Bachir Tartag tire sur Gaïd Salah : « Le traitre c’est celui qui a décidé ainsi »

 

L’ancien patron des services de renseignement, Bachir Tartag, a profité du nouveau procès en appel dans l’affaire « de complot contre l’autorité de l’Etat et de l’armée » pour régler ses comptes avec l’ancien chef d’état-major de l’ANP, Ahmed Gaïd Salah.

«Comment puis-je accepter qu’à la fin de ma carrière, on m’accuse de complot ? Le traître, c’est celui qui en a décidé ainsi. Lorsque l’Algérie avait besoin de nous, on a donné tout ce qui était possible pour ne pas la laisser tomber durant les années 90’. Qui a parlé de complot ? Pensez-vous que le général Toufik puisse comploter ? Le vrai traître, c’est celui qui l’a dit…», lance-t-il, en répondant aux questions du juge.

Se présentant comme coordinateur des services de sécurité dépendant de la Présidence, il s’exprime sur la fameuse réunion qui a suscité la colère de Gaïd Salah.
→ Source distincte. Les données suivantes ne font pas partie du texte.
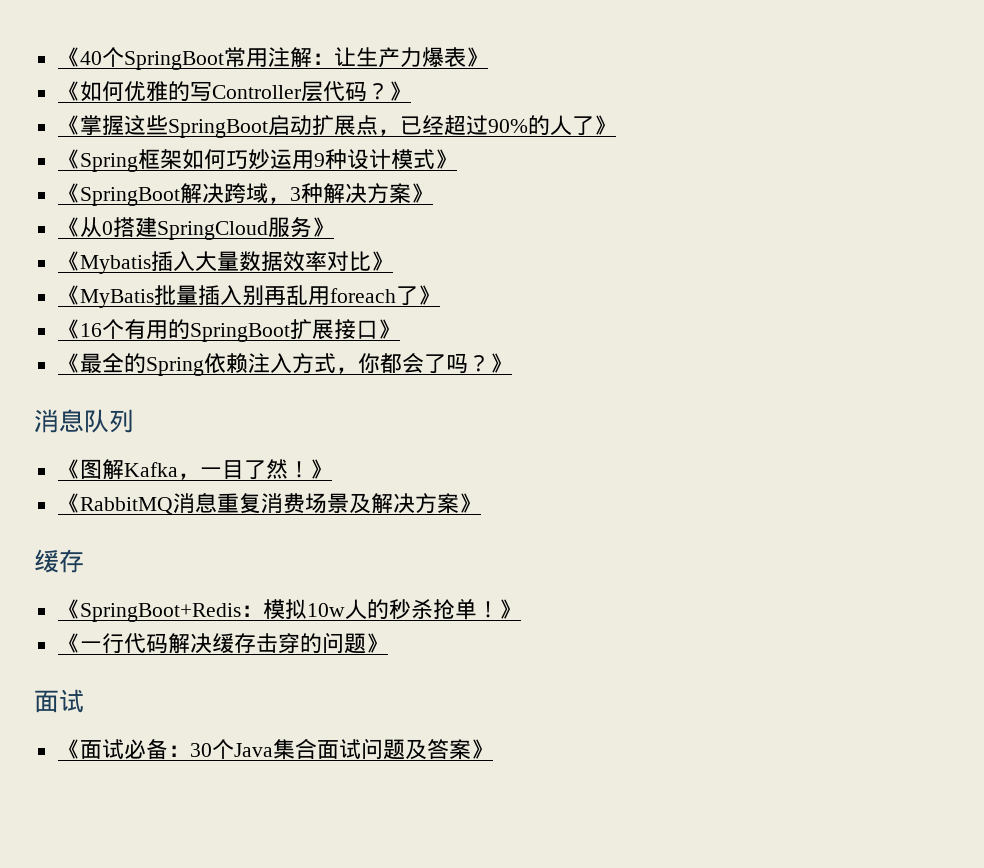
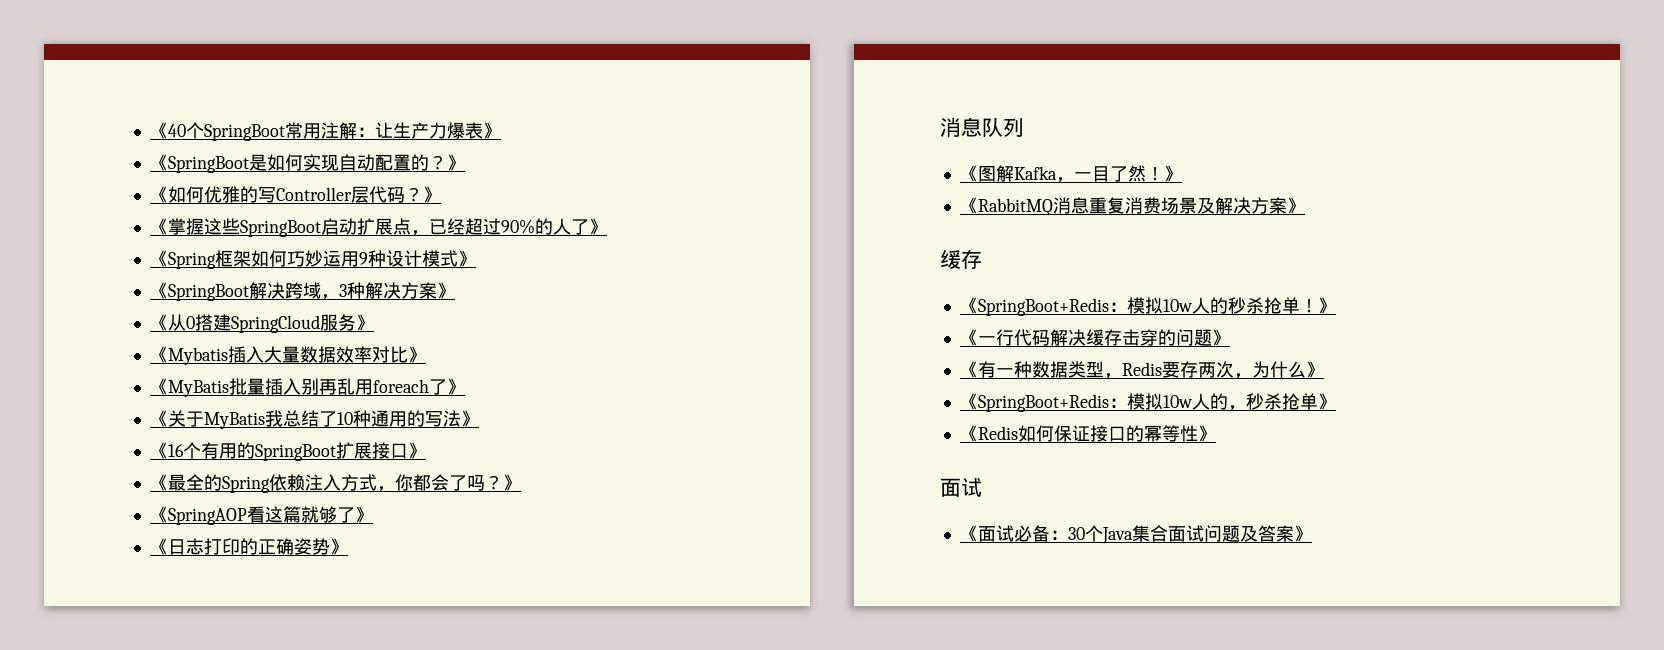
+ 《SpringBoot是如何实现自动配置的？》
+ 《关于MyBatis我总结了10种通用的写法》
+ 《SpringAOP看这篇就够了》
+ 《日志打印的正确姿势》
+ 《有一种数据类型，Redis要存两次，为什么》
+ 《SpringBoot+Redis：模拟10w人的，秒杀抢单》
+ 《Redis如何保证接口的幂等性》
«D’abord, en ce qui concerne la villa Dar El Afia, cette demeure dépend de la Présidence. Avant, elle dépendait du DRS (Département de renseignement et de sécurité). Lorsque ce département a été dissous, ses services ont été tous rattachés à la Présidence. Ils disent que je n’ai pas assisté à cette rencontre en raison de mon différend avec le général Toufik. Je n’avais aucun conflit avec ce dernier. Si j’avais envie d’y être, j’aurais été parmi les présents. Je n’arrive pas à avaler l’accusation de complot. La définition de cette accusation est très difficile. L’Algérie n’a connu qu’un seul complot. C’était en 1967…», déclare-t-il, en se référant là aussi au coup d’état avorté contre le président Houari Boumediene.

Il ajoute, dans ce sens, que « Saïd Bouteflika en tant que conseiller du Président lui avait demandé de préparer la villa Dar El Afia, qui n’a jamais été une résidence secrète ».

« Nos agents sont postés là-bas 24 heures sur 24 pour assurer la sécurité. Le conseiller devait rencontrer des gens, il fallait donc préparer les lieux. Saïd Bouteflika peut voir qui il veut. La garde a préparé la maison pour y recevoir Louisa Hanoune et le général Toufik, où est le problème ?», demande-t-il.

A la question du juge qui lui a demandé «pourquoi il avait refusé de venir à l’audience des deux précédents procès», Bachir Tartag s’explique. «Lorsque j’ai vu les chefs d’accusation, j’ai compris qu’il y avait un complot contre nous. Pourquoi suis-je venu ? Parce que les conditions ne sont plus les mêmes. Elles sont meilleures», dit-il.

Pour rappel, en dépit de son acquittement dans l’affaire de « complot », Bachir Tartag reste en détention à la prison militaire de Blida, car il est sous mandat de dépôt dans un autre dossier concernant la vente des sièges de la députation sur les listes du FLN en 2017.

Saïd Bouteflika aussi est transféré à la prison d’El Harrach après avoir été aussi placé en détention provisoire dans deux affaires : l’une concernant Tayeb Louh et l’autre porte sur la création de la chaîne El istimraria TV pour faire la campagne du 5ème mandat d’Abdelaziz Bouteflika.